Maximum Travel Speed for a Cable Car

Post by Gondola Project

We recently received a great question from reader Roberto:

I was wondering what is the maximum speed now registered in the world for a cable car. So far I know, reversible cable cars (43 kph, Portland, USA) go faster than the well known loop cable cars (27 kph, Val d’Isère, France), which is not clear to me why. If you could also explain this issue, that would be great. Thank you in advance.

By the way, what can we expect in the near future for maximum speeds?

These are great questions Roberto. To start, it’s important to remember that Cable Propelled Transit (CPT) can be broken down into top-supported and bottom-supported systems. For bottom-supported systems, the fastest cable technology are funiculars which can travel at maximum speeds of 14 m/s (50km/h).

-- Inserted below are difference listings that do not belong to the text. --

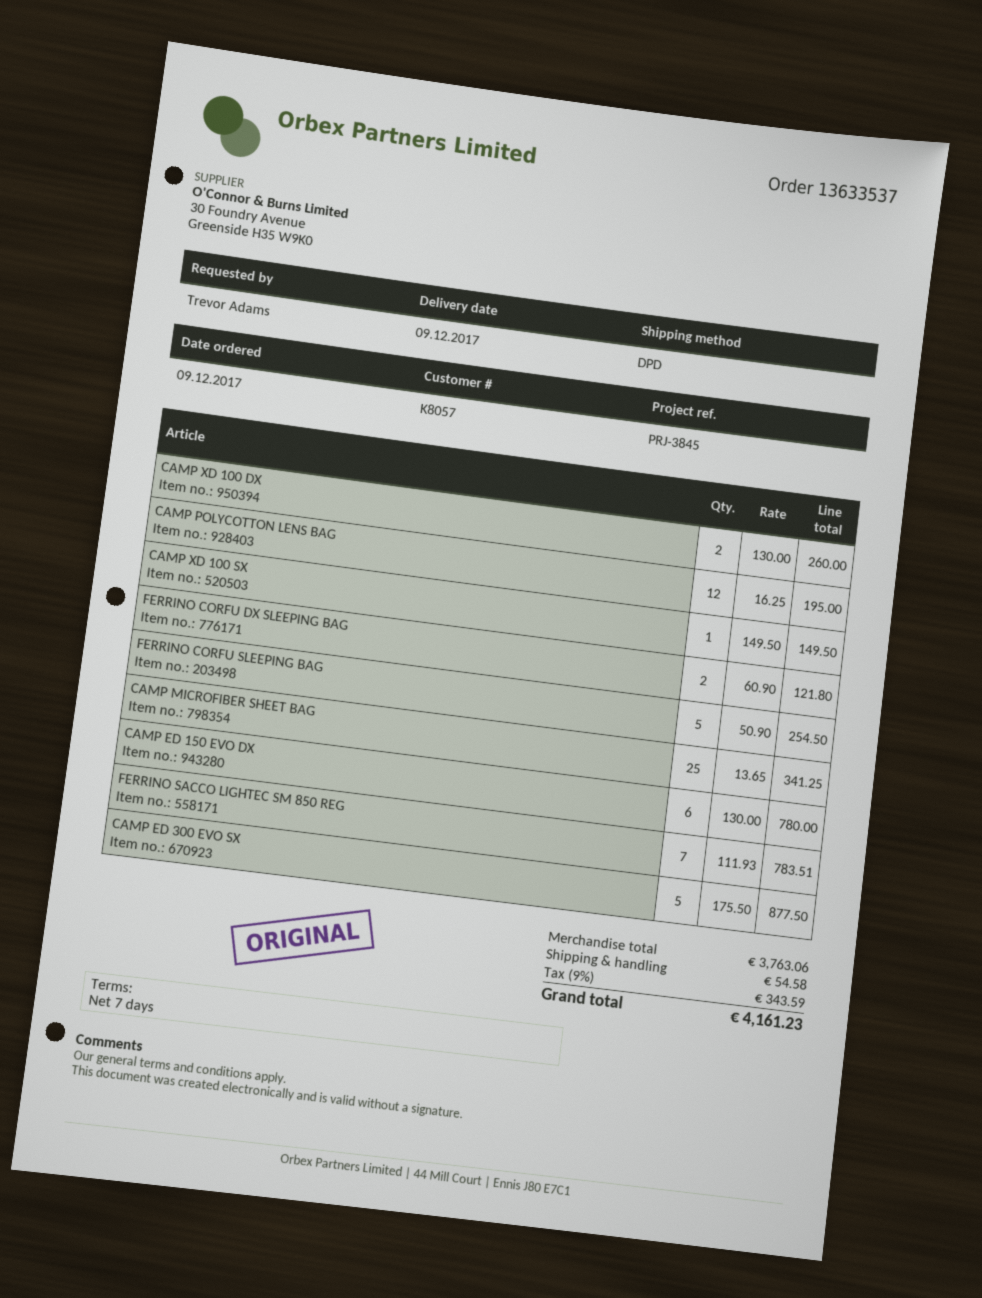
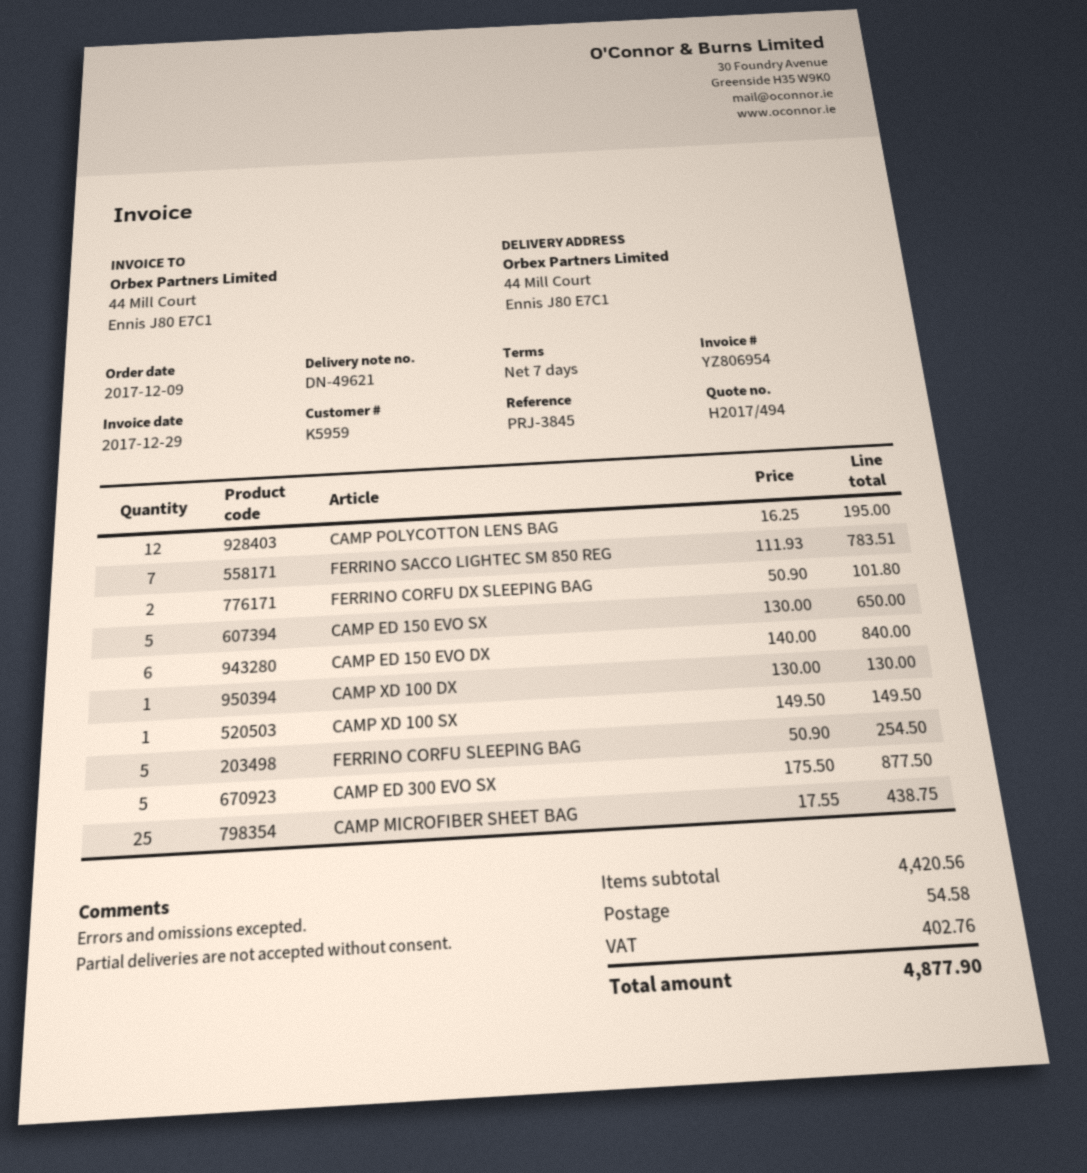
customer number: K8057 -> K5959
CAMP XD 100 DX: 2 x 130.00 = 260.00 -> 1 x 130.00 = 130.00
FERRINO CORFU DX SLEEPING BAG: 2 x 60.90 = 121.80 -> 2 x 50.90 = 101.80
CAMP MICROFIBER SHEET BAG: 25 x 13.65 = 341.25 -> 25 x 17.55 = 438.75
CAMP ED 150 EVO DX: 6 x 130.00 = 780.00 -> 6 x 140.00 = 840.00
CAMP ED 150 EVO SX: none -> 5 x 130.00 = 650.00
subtotal: 3763.06 -> 4420.56
tax: 343.59 -> 402.76
total: 4161.23 -> 4877.90

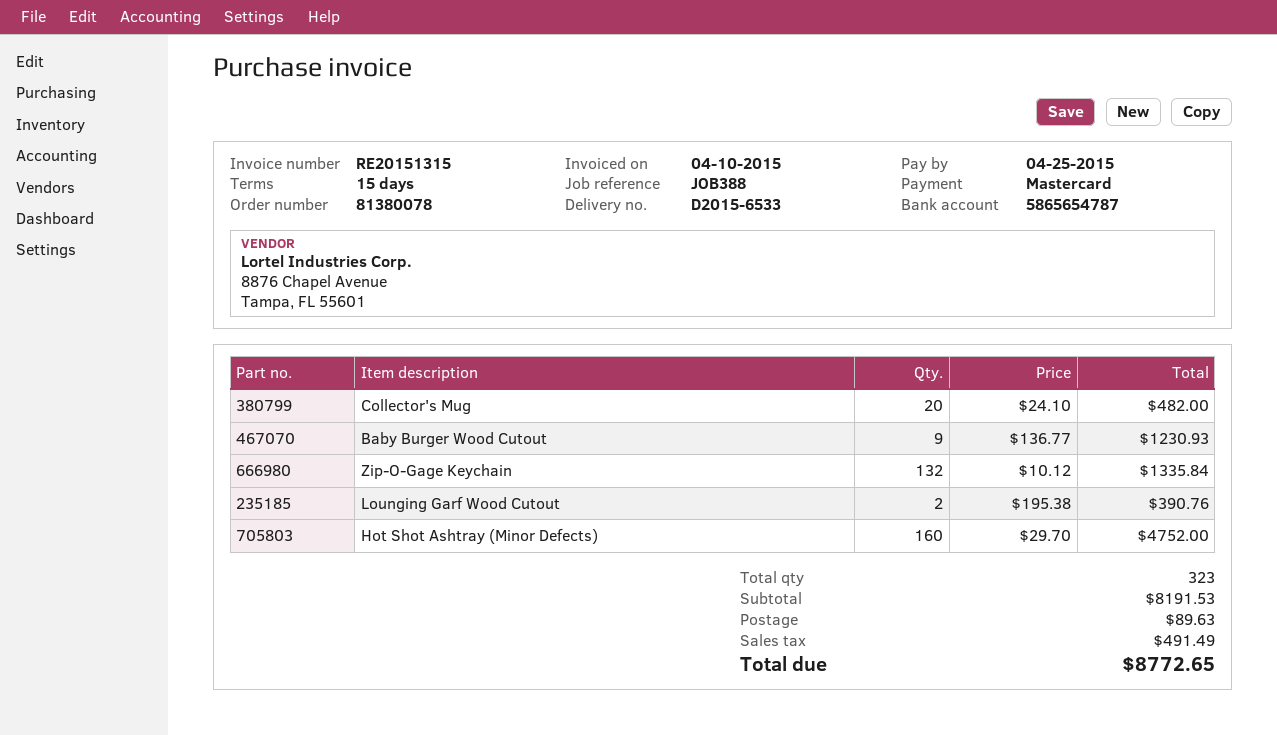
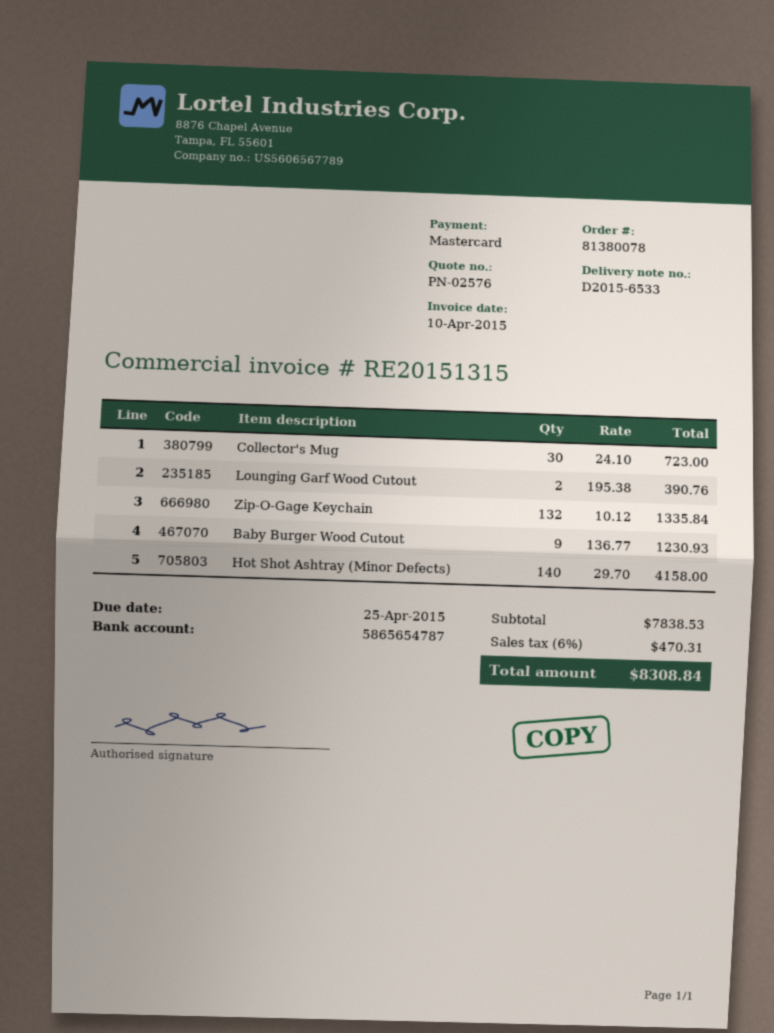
Collector's Mug: 20 x 24.10 = 482.00 -> 30 x 24.10 = 723.00
Hot Shot Ashtray (Minor Defects): 160 x 29.70 = 4752.00 -> 140 x 29.70 = 4158.00
subtotal: 8191.53 -> 7838.53
shipping: 89.63 -> none
tax: 491.49 -> 470.31
total: 8772.65 -> 8308.84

For top-supported systems such as the Aerial Tram and Gondola, maximum speeds are 12.5m/s (45km/h) and 8.5m/s (30km/h) respectively. Maximum gondola speeds as high as 9 m/s are rumoured but not confirmed.

Why detachable gondolas (“loop cable cars”) travel at lower maximum speeds is partially related to issues of design and economics. For a detachable gondola to reach higher speeds, it would require enormous stations to accelerate and decelerate cabins.

For most gondola systems — which travel in relatively short distances — the increase in speeds would only result in marginal time savings but result in much greater station costs, energy demands, system wear and tear, and etc etc. Aerial trams in comparison, are fixed-grip systems. They simply come to a full stop in a station which enables them to travel at higher maximum speeds. Also, aerial trams typically use larger cabins which are able to provide greater comfort and stability during high speed operations.

As for the future, high speed cable test facilities have reportedly designed ropeways operating at speeds of 18m/s (65km/h). While this is exciting, it’s important to note that before maximum speeds change, it must meet a series of stringent technical and legal requirements to ensure maximum passenger safety.


Got a technical question about ropeways you want answered? Send your questions to 
gondola (at) creativeurbanprojects (dot) com in the subject heading and we’ll try to answer it.

Want more? Purchase Cable Car Confidential: The Essential Guide to Cable Cars, Urban Gondolas & Cable Propelled Transit and start learning about the world's fastest growing transportation technologies.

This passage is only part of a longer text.